Absolutely. It’s not enough to have a big [Wikileaks-style] data dump. You have to have people interested in it that can analyse it and simplify it for the general public to understand. So if we had this type of legislation before the banking crisis it might not have prevented it completely but it would have been a lot less severe.

We have legislation that is not very clear in Iceland about when public workers, the bureaucrats in the system, have a duty to report or a duty to be silent. It’s not clear right now because there are so many different regulations about it. Many people have been waiting for a clarification in law. So now the trend is for whistleblowers to stay silent.

I don’t think transparency can completely stop corruption as the temptation to bend the rules is always great, but when there is more transparency around the laws and who writes them, more eyes can have a look at it and try to fill in the legal holes.

People sometimes say there is a banking secrecy law in Iceland. Is that still in effect?

It’s not really a banking secrecy law. It’s more like legislation that the banks themselves have put into place. It is not a particular law. It’s one of the things we’ve tried to raise awareness about. Whenever the banks claim this is a law, a regulation, I keep saying to everybody that’s interested in changing the growing distrust in parliamentary institutions and politicians is that all laws have been made by people and thus all laws can be undone by all people. What they always do with something like this, when they claim there is a banking secrecy law, they say that it’s because of competition and because of international regulations that we’re part of.

So maybe we need a really strong international body of people that want to transform these international trade deals to provide a new grid or new network that might help roll it back. But it’s actually a lot harder when it comes to these international corporations that are bound by these international hiding places.

Even though Iceland prosecuted some of its top bankers after the revolution, is there a sense that things may be returning to business as usual now the right-wing parties are back in power?

I think in general we don’t have a big banking bubble now, we have a different kind of bubble because we did not deal with the problems at the root of it. I don’t think there’s ever going to be a new banking insanity in Iceland because what happened here was unheard of because the banking sector expanded so quickly and dramatically compared to the size of our GDP. But the new bubble is in housing because of increasing tourism. So the new bubble in Iceland is actually tourism and all the corruption around that. That’s going to hit the general public the hardest, there’s going to be a massive mortgage bubble so the price of housing is expanding really quickly and they’re just building all these luxury flats when it’s incredibly difficult to be on the rental market. Because Iceland has never had a proper rental market.
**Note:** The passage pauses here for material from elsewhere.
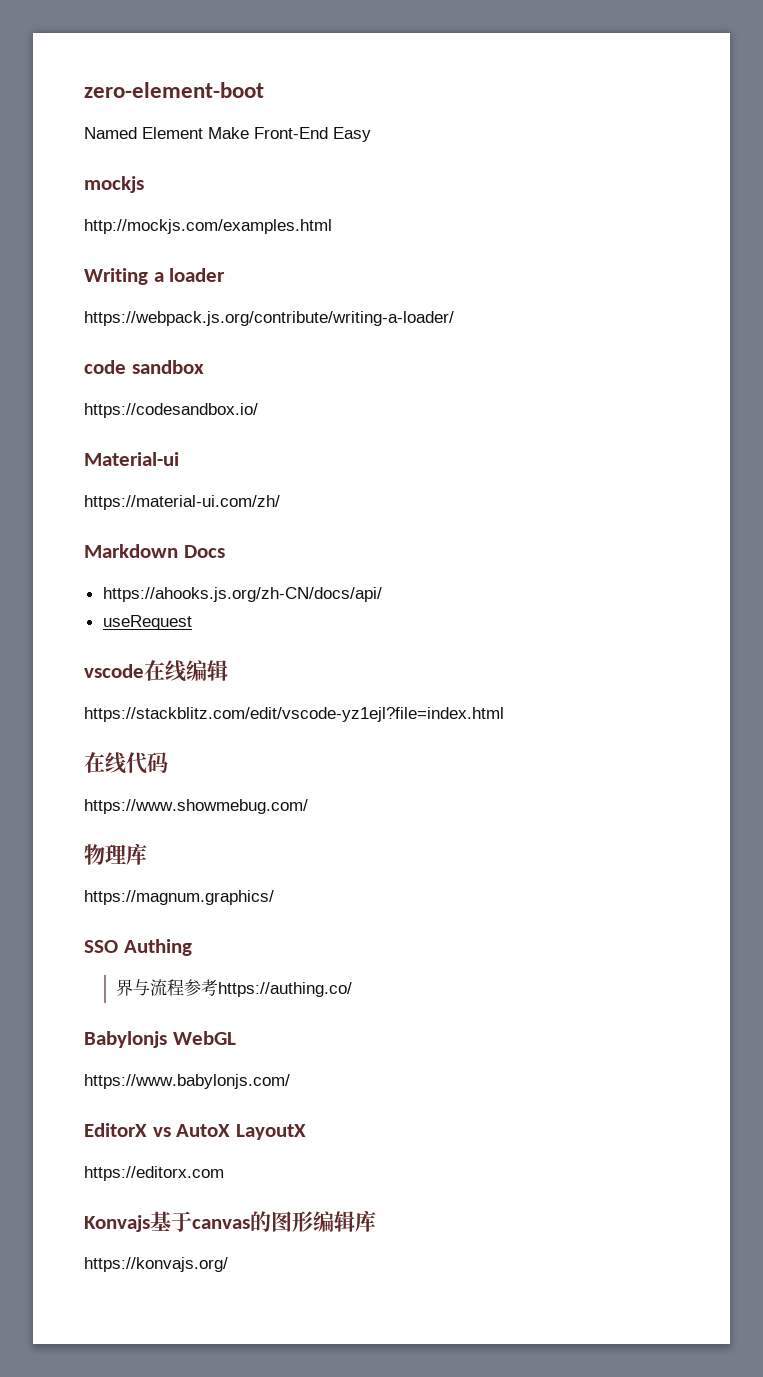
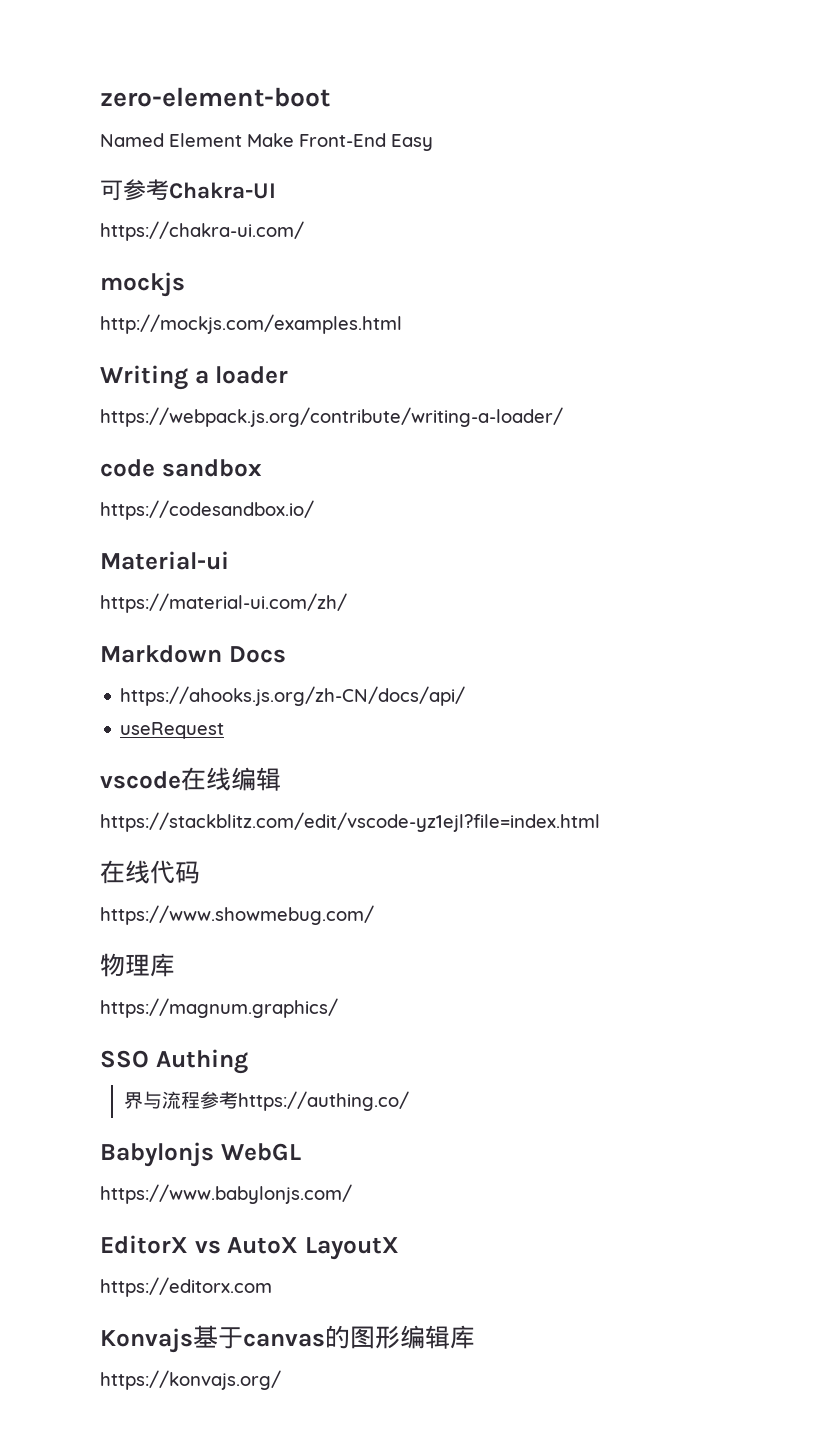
+ 可参考Chakra-UI
+ https://chakra-ui.com/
So you’d usually only be able to find a place to rent for about a year and then you’d have to be moving all the time which eventually pushes you into taking a mortgage which is usually more than you can deal with. So you go in the grey zone in order to get a mortgage. Now it’s even worse. It’s never been this bad. Now we have the Italian situation starting in Iceland where people can’t move away from home. And Icelanders have traditionally been very proud of leaving home relatively early, standing on their own feet.

So I think we’re back to business as usual in a sense because nothing’s really changed because we never got our new constitution. That was the new hardware, the new firm ground to stand on and build “New Iceland” on.

Has there been much reform of the banking sector post-crash?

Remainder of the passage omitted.